A Elizabeth Jane Cochran (1864-1922), Nellie Bly su pseudónimo, una periodista estadounidense de investigación excepcionalmente buena, el reconocimiento no le llegó hasta que logró que la ingresaran como paciente en un hospital para enfermos mentales, una experiencia que dio pie a un relato de malos tratos, abandono e insalubridad que conmovió a los lectores. Bly se impuso retos como dar la vuelta al mundo en menos de 80 días —la dio en 72—, ser corresponsal en Europa durante la Primera Guerra Mundial y buscar siempre la huidiza verdad. “Es difícil saber dónde se halla, pero no por eso hay que renunciar a descubrirla”, dijo una vez Bly. El mismo empeño animó a la periodista y escritora Martha Gellhorn (1908-1998), tercera esposa de Ernest Hemingway, cuya fama y excesos ensombreció los méritos de ella. Es a Gellhorn a quien Hemingway dedicó Por quién doblan las campanas.
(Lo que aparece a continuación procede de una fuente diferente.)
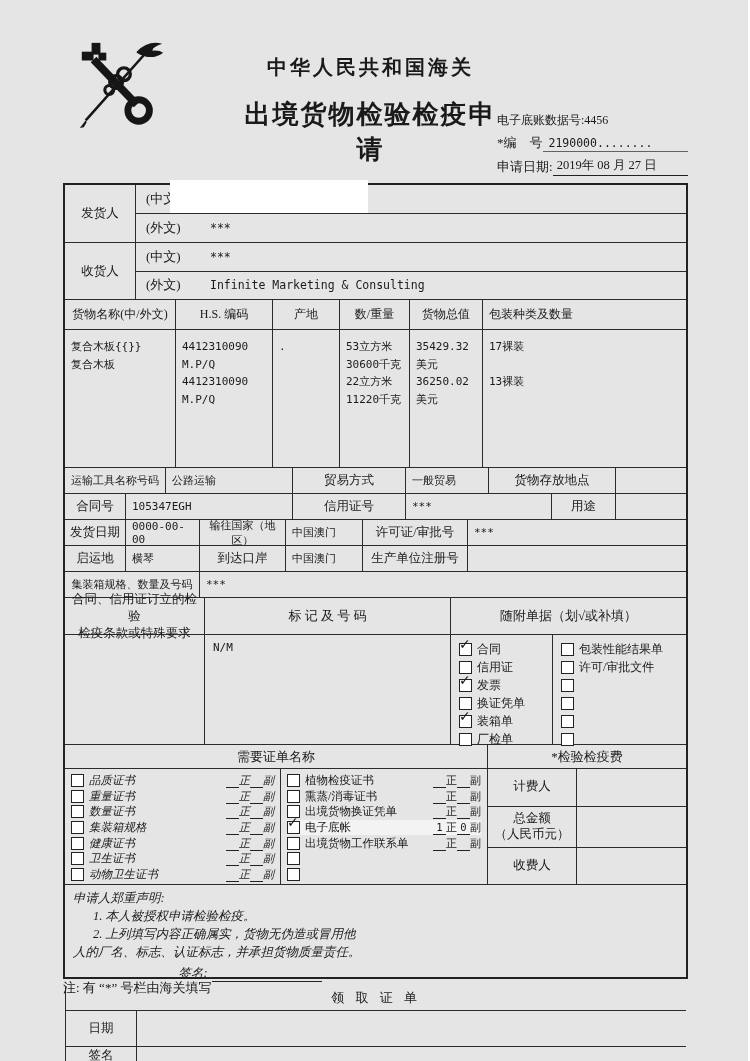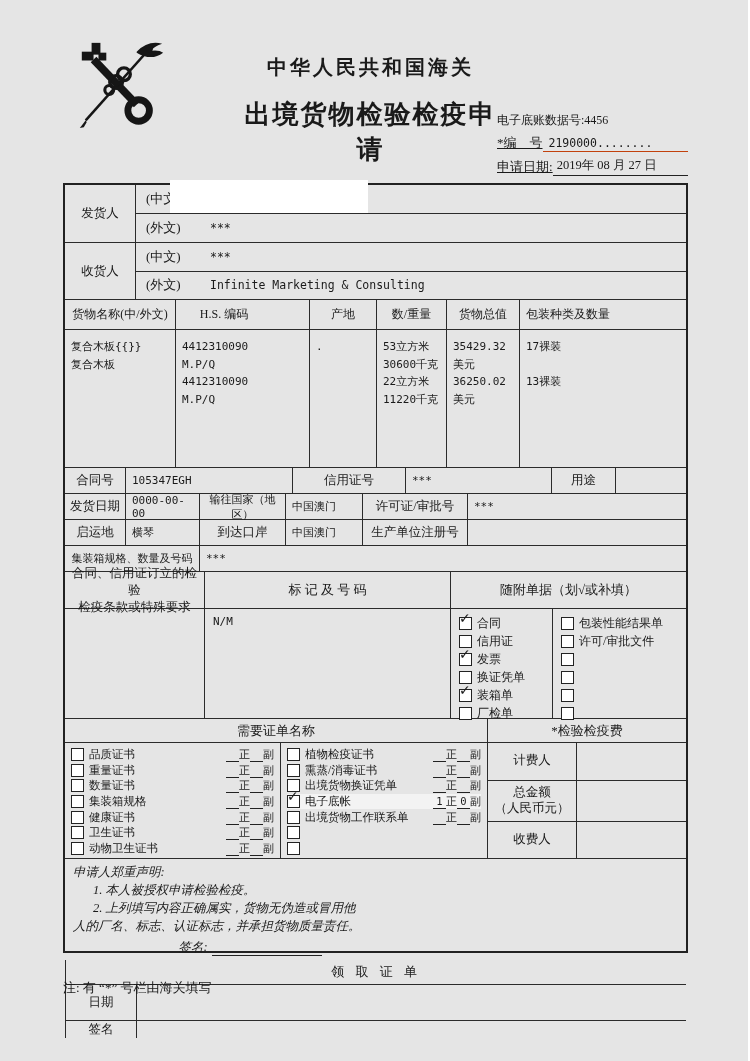--- a/index.html
+++ b/index.html
@@ -12,7 +12,7 @@
   .t2{font-size:26px;font-weight:bold;letter-spacing:2px;margin-top:16px;}
   .hright{position:absolute;left:497px;top:112px;width:191px;font-size:13px;}
   .hrow{display:flex;align-items:flex-end;margin-top:5px;}
-  .hlab{white-space:pre;text-decoration:underline;}
+  .hlab{white-space:pre;}
   .hval{flex:1;border-bottom:1px solid #c2410c;padding:0 0 1px 6px;
         font-family:"DejaVu Sans Mono",monospace;font-size:11.5px;}
   .hval2{flex:1;border-bottom:1px solid #222;padding:0 0 1px 4px;font-size:12.5px;}

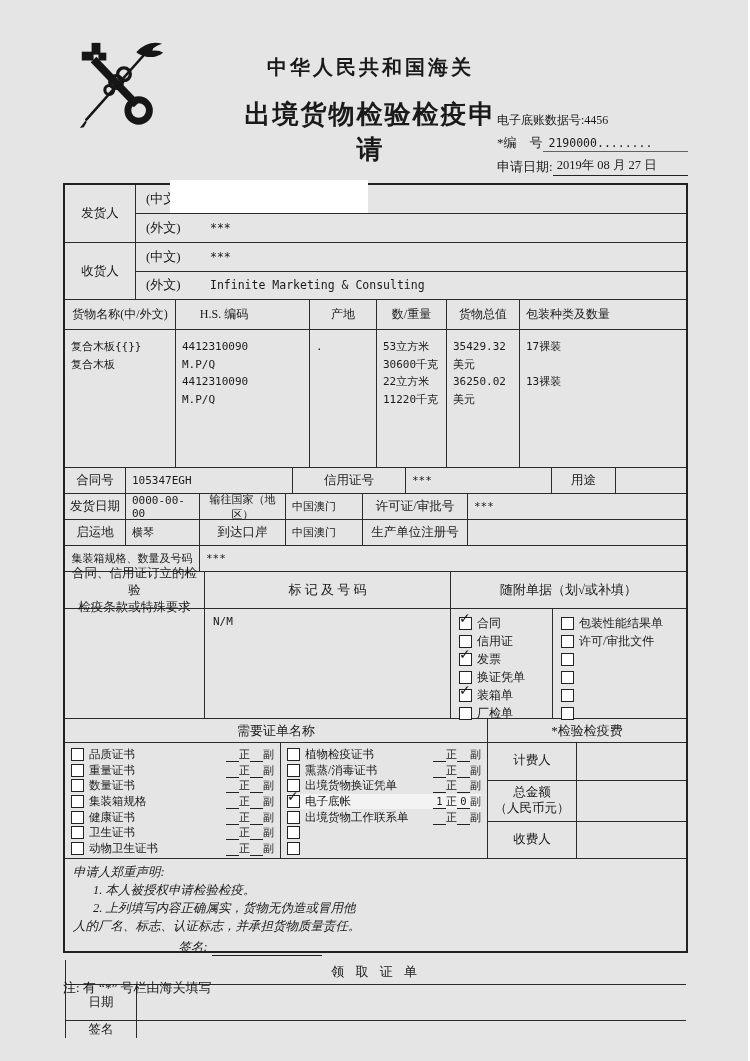--- a/index.html
+++ b/index.html
@@ -41,7 +41,7 @@
   
   .rC{height:30px;}
   .rD{height:138px;}
-  .g1{width:110px;} .g2{width:97px;} .g3{width:67px;margin-left:37px;} .g4{width:70px;} .g5{width:73px;}
+  .g1{width:110px;} .g2{width:97px;} .g3{width:67px;} .g4{width:70px;} .g5{width:73px;}
   .gh{display:flex;align-items:center;justify-content:center;font-size:12px;text-align:center;}
   .ghl{justify-content:flex-start;padding-left:6px;}
   .gc{font-family:"DejaVu Sans Mono",monospace;font-size:11px;padding:8px 4px 0 6px;

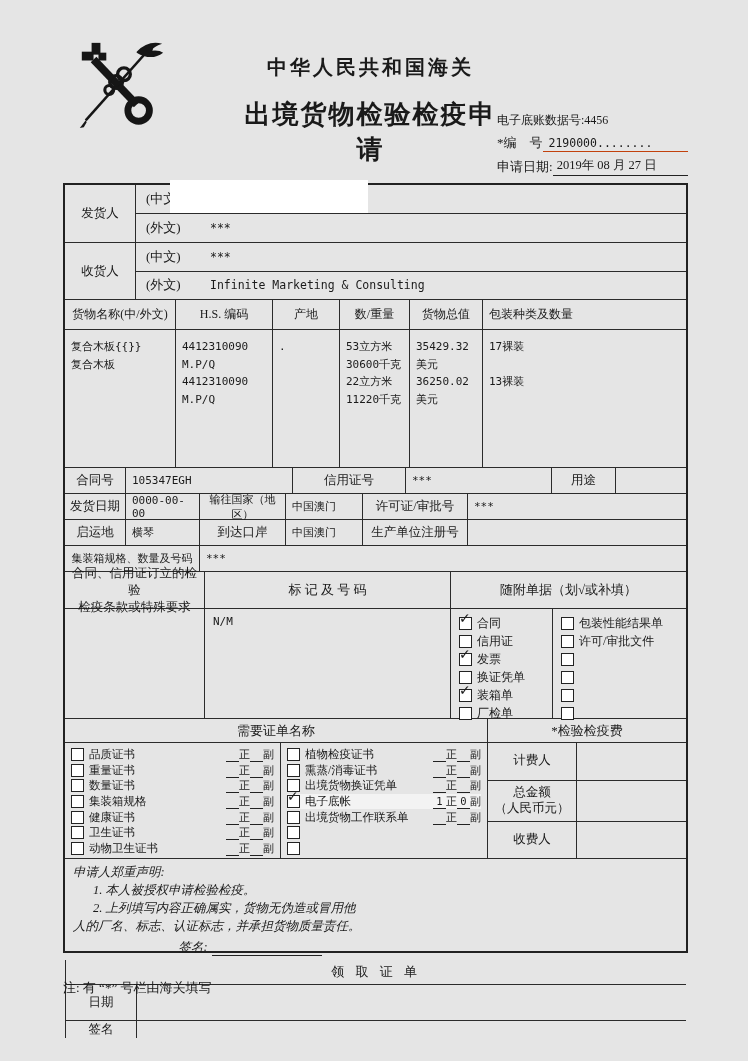--- a/index.html
+++ b/index.html
@@ -189,6 +189,14 @@
       <div class="c flex1 gc"><span class="pre">17裸装</span><br><br><span class="pre">13裸装</span></div>
     </div>
 
+    <div class="row r26">
+      <div class="c lab sm" style="width:100px">运输工具名称号码</div>
+      <div class="c val" style="width:127px">公路运输</div>
+      <div class="c lab" style="width:113px">贸易方式</div>
+      <div class="c val" style="width:83px">一般贸易</div>
+      <div class="c lab" style="width:127px">货物存放地点</div>
+      <div class="c val flex1"></div>
+    </div>
 
     <div class="row r26">
       <div class="c lab" style="width:60px">合同号</div>

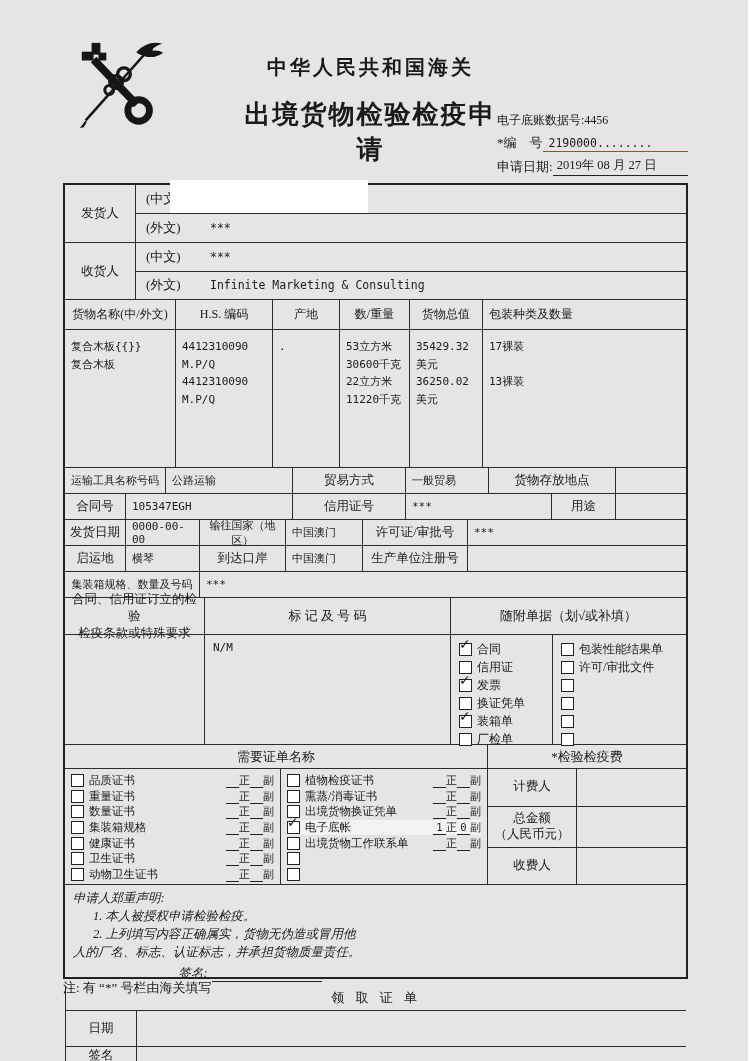--- a/index.html
+++ b/index.html
@@ -60,7 +60,7 @@
   
   .rL{height:24px;}
   .rM{height:116px;}
-  .cl{width:215px;} .cm{width:207px;}
+  .cl{width:215px;font-style:italic;} .cm{width:207px;}
   .certcol{padding:4px 6px 0 6px;}
   .ci{display:flex;align-items:center;height:15.6px;font-size:11.5px;}
   .sfx{margin-left:auto;display:flex;align-items:flex-end;font-size:11px;}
Pareciera que la consumación de la aldea global debería garantizar la continuidad de esa forma tan particular y diferente de entender la labor del periodista o, en otro plano, del novelista que persigue dar testimonio personal de una experiencia vivida a través de la ficción, lo que llama el escritor Tim O’Brien, combatiente en Vietnam en el bienio 1969-1970, “la verdad emocional: cosas que son emocionalmente precisas, como por ejemplo la sensación de estar moralmente perdido en mitad de una guerra”. Pero se ciernen sombras sobre el futuro, hay cada vez más control sobre la difusión del drama cotidiano, cada día resulta más costosa en términos económicos la obtención paciente y prolongada de testimonios sobre el terreno.

El caso es que la opinión pública se quedaría a oscuras sin reporteros con el genoma indagatorio de quien no se da por contento con la versión oficial de los hechos. Como explica Ben Bradlee (1921-2014) en La vida de un periodista a propósito del caso Watergate, que desentrañaron Bob Woodward y Carl Bernstein en las páginas de The Washington Post, solo Richard Nixon “podía creer que aquello no era una historia”, pero hizo falta alguien dispuesto a desenredar la madeja y a emplear en ello mucho tiempo y recursos. Fue esa otra forma de guerra, un desafío cívico a un poder omnipotente; otro reporterismo lleno de exigencias, como dejó dicho Kapuscinski.